From the records below, extract only the lines running from the line with "First Publication: 2082/07/19</div>" to the line with "<th>सूचना/कार्", both lines included, reproducing them exactly.

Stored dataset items

■ ■ ■ ■

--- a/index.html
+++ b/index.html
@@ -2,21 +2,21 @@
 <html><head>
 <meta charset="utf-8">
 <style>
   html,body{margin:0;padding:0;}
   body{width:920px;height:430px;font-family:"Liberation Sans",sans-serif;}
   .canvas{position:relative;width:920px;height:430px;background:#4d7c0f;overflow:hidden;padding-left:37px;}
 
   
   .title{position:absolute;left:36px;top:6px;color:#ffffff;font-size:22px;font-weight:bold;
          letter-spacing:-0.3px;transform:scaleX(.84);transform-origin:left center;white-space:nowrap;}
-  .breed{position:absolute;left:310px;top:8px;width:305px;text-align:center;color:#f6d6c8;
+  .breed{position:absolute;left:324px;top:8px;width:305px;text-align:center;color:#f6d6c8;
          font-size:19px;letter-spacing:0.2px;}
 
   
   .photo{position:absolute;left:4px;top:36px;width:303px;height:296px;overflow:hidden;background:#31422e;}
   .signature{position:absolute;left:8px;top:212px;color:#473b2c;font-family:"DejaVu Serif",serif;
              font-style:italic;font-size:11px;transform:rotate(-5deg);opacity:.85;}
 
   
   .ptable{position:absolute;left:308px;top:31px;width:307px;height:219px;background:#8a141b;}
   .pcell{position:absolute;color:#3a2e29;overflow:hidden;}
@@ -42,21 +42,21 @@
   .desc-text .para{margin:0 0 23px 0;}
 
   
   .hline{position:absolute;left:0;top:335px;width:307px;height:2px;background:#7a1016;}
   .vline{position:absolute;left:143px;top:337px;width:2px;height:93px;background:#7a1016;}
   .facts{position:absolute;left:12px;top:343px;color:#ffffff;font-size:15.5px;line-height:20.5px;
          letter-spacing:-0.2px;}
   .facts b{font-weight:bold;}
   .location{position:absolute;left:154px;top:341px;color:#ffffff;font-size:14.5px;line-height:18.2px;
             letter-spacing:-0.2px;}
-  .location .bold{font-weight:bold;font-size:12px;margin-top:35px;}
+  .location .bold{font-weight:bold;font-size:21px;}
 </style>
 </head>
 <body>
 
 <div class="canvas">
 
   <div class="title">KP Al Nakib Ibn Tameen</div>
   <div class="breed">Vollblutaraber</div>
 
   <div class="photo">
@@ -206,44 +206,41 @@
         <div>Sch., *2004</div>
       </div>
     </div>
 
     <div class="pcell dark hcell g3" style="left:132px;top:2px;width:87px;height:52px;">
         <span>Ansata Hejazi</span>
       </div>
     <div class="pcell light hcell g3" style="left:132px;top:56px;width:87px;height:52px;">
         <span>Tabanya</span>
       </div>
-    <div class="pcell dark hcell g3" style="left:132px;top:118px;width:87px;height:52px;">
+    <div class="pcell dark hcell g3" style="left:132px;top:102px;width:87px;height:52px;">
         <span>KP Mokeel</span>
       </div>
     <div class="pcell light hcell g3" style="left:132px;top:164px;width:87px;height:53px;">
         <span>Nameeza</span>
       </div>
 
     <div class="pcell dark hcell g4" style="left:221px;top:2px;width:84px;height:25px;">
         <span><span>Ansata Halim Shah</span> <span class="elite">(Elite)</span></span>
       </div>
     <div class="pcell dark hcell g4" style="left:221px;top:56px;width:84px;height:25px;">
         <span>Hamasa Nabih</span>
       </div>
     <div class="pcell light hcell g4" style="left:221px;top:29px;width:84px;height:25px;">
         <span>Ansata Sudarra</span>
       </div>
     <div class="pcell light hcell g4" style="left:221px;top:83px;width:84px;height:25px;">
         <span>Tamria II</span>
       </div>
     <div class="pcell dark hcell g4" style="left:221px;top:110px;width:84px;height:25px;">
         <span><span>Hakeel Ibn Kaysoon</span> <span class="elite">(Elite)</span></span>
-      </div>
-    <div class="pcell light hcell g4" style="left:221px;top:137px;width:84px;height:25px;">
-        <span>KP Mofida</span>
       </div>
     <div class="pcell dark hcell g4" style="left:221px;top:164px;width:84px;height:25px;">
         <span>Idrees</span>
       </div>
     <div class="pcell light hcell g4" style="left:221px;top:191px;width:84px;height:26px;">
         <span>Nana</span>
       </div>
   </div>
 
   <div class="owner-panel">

■ ■ ■ ■

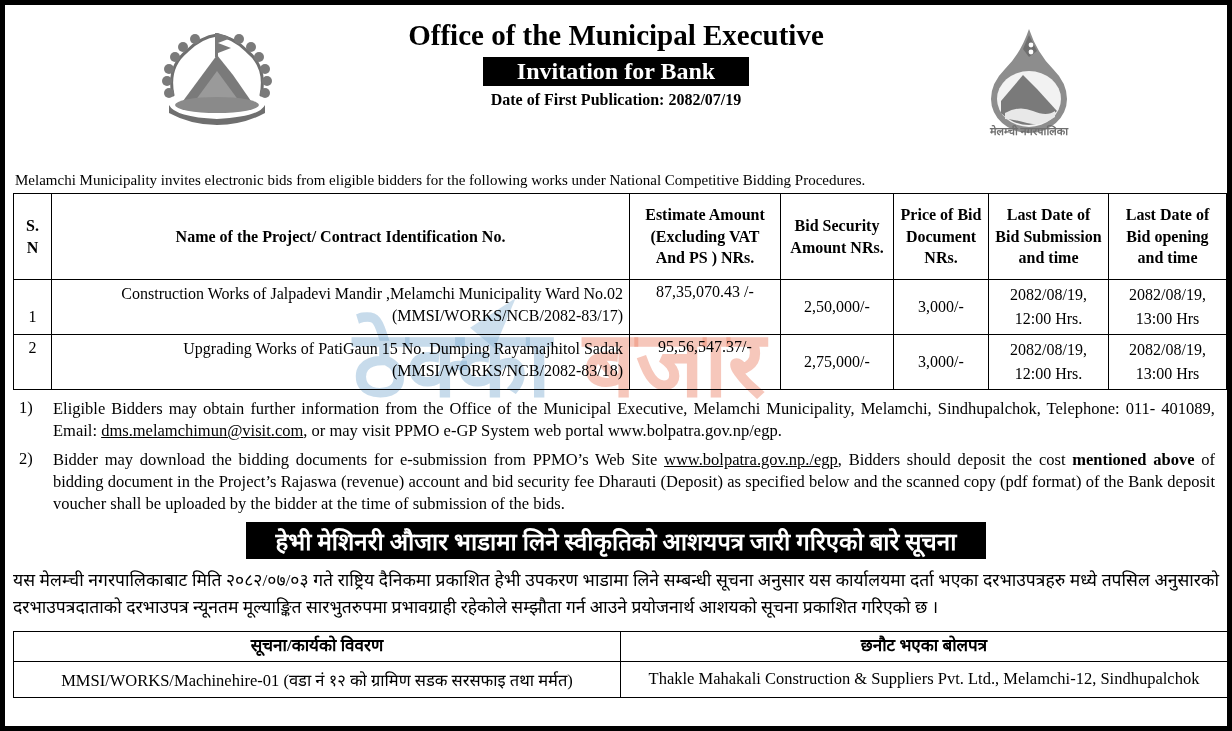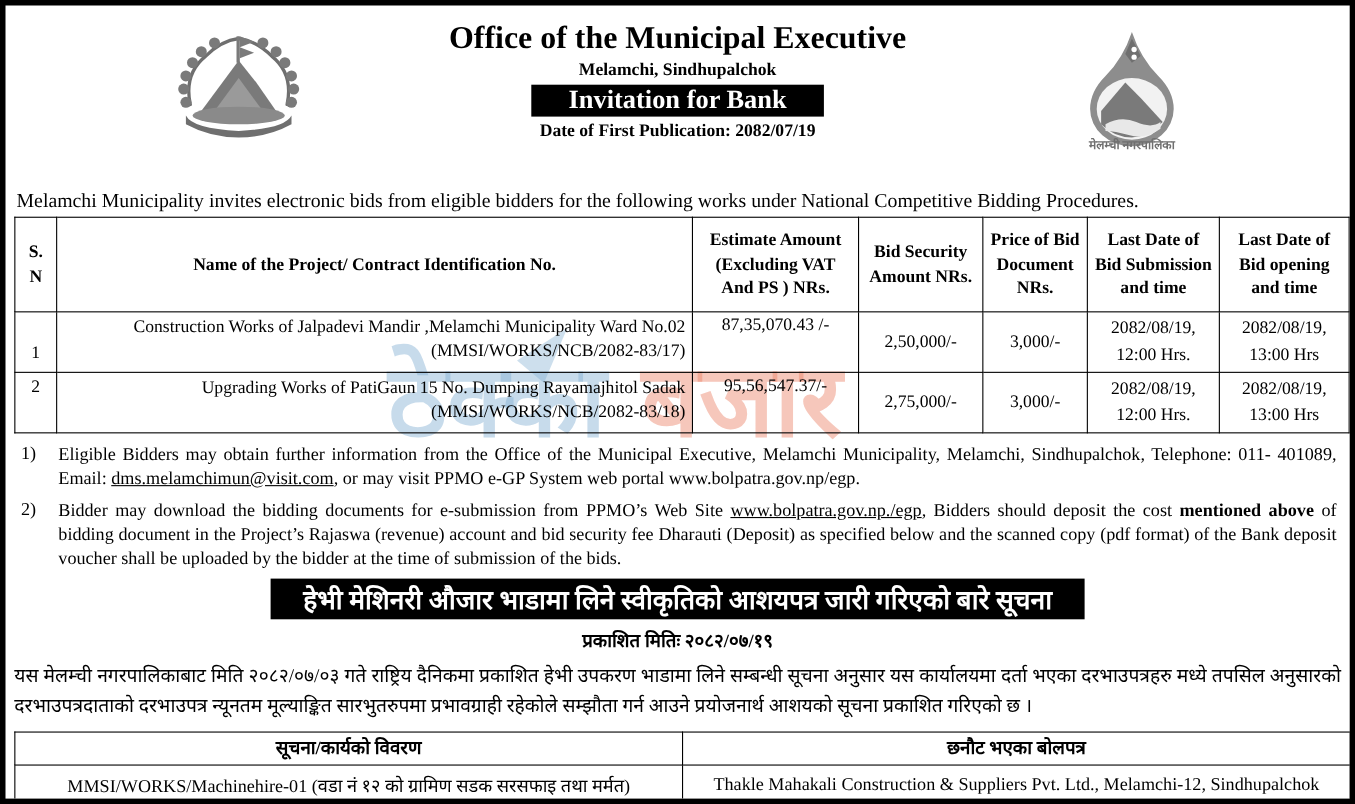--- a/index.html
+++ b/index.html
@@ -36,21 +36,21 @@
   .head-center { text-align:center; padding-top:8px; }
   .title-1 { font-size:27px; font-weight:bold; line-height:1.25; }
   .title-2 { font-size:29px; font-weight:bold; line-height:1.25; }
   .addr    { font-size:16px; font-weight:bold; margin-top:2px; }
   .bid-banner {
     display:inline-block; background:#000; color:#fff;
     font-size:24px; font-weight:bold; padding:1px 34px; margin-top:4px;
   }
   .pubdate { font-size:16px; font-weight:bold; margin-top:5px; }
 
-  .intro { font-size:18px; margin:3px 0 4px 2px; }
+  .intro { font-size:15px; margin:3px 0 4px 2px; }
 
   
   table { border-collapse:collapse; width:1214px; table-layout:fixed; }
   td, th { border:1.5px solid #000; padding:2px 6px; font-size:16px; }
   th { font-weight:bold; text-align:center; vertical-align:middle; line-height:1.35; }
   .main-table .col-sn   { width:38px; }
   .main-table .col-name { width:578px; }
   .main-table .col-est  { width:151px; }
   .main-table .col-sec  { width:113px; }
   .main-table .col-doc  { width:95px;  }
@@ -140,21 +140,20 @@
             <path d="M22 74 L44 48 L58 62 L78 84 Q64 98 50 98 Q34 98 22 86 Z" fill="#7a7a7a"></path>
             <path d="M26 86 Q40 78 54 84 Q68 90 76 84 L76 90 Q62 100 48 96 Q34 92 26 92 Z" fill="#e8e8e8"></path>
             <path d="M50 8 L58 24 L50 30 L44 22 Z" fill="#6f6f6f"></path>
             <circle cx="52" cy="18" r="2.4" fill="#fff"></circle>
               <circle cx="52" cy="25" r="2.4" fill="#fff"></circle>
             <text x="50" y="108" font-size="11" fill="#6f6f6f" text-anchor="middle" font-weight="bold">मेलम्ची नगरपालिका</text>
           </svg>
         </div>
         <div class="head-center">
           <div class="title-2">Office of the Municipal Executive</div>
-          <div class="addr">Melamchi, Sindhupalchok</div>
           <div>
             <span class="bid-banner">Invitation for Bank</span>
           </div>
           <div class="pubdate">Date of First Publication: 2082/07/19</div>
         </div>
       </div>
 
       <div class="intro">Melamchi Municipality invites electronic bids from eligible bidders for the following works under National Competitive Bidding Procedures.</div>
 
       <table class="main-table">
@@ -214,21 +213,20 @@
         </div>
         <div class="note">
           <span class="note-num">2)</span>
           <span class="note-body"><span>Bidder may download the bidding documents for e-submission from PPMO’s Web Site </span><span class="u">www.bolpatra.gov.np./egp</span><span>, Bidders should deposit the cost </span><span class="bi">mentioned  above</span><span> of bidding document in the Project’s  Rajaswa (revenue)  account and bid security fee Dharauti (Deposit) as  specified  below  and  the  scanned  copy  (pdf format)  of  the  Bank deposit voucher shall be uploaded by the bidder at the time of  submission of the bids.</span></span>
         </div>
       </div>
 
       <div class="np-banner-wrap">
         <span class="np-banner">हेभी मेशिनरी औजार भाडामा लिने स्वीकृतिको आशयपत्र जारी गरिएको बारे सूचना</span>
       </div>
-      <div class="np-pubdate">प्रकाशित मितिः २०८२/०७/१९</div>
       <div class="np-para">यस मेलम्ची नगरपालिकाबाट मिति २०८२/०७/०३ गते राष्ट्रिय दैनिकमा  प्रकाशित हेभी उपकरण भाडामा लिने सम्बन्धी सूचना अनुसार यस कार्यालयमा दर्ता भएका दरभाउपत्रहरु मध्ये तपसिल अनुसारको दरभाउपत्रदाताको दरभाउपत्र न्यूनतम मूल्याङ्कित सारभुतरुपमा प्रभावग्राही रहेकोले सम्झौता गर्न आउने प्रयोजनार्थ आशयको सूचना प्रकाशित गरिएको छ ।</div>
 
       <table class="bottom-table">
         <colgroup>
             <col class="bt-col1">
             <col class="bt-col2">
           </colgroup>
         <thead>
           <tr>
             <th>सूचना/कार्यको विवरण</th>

■ ■ ■ ■

**Exercise solution:**
           <div class="pubdate">Date of First Publication: 2082/07/19</div>
         </div>
       </div>
 
       <div class="intro">Melamchi Municipality invites electronic bids from eligible bidders for the following works under National Competitive Bidding Procedures.</div>
 
       <table class="main-table">
@@ -214,21 +213,20 @@
         </div>
         <div class="note">
           <span class="note-num">2)</span>
           <span class="note-body"><span>Bidder may download the bidding documents for e-submission from PPMO’s Web Site </span><span class="u">www.bolpatra.gov.np./egp</span><span>, Bidders should deposit the cost </span><span class="bi">mentioned  above</span><span> of bidding document in the Project’s  Rajaswa (revenue)  account and bid security fee Dharauti (Deposit) as  specified  below  and  the  scanned  copy  (pdf format)  of  the  Bank deposit voucher shall be uploaded by the bidder at the time of  submission of the bids.</span></span>
         </div>
       </div>
 
       <div class="np-banner-wrap">
         <span class="np-banner">हेभी मेशिनरी औजार भाडामा लिने स्वीकृतिको आशयपत्र जारी गरिएको बारे सूचना</span>
       </div>
-      <div class="np-pubdate">प्रकाशित मितिः २०८२/०७/१९</div>
       <div class="np-para">यस मेलम्ची नगरपालिकाबाट मिति २०८२/०७/०३ गते राष्ट्रिय दैनिकमा  प्रकाशित हेभी उपकरण भाडामा लिने सम्बन्धी सूचना अनुसार यस कार्यालयमा दर्ता भएका दरभाउपत्रहरु मध्ये तपसिल अनुसारको दरभाउपत्रदाताको दरभाउपत्र न्यूनतम मूल्याङ्कित सारभुतरुपमा प्रभावग्राही रहेकोले सम्झौता गर्न आउने प्रयोजनार्थ आशयको सूचना प्रकाशित गरिएको छ ।</div>
 
       <table class="bottom-table">
         <colgroup>
             <col class="bt-col1">
             <col class="bt-col2">
           </colgroup>
         <thead>
           <tr>
             <th>सूचना/कार्यको विवरण</th>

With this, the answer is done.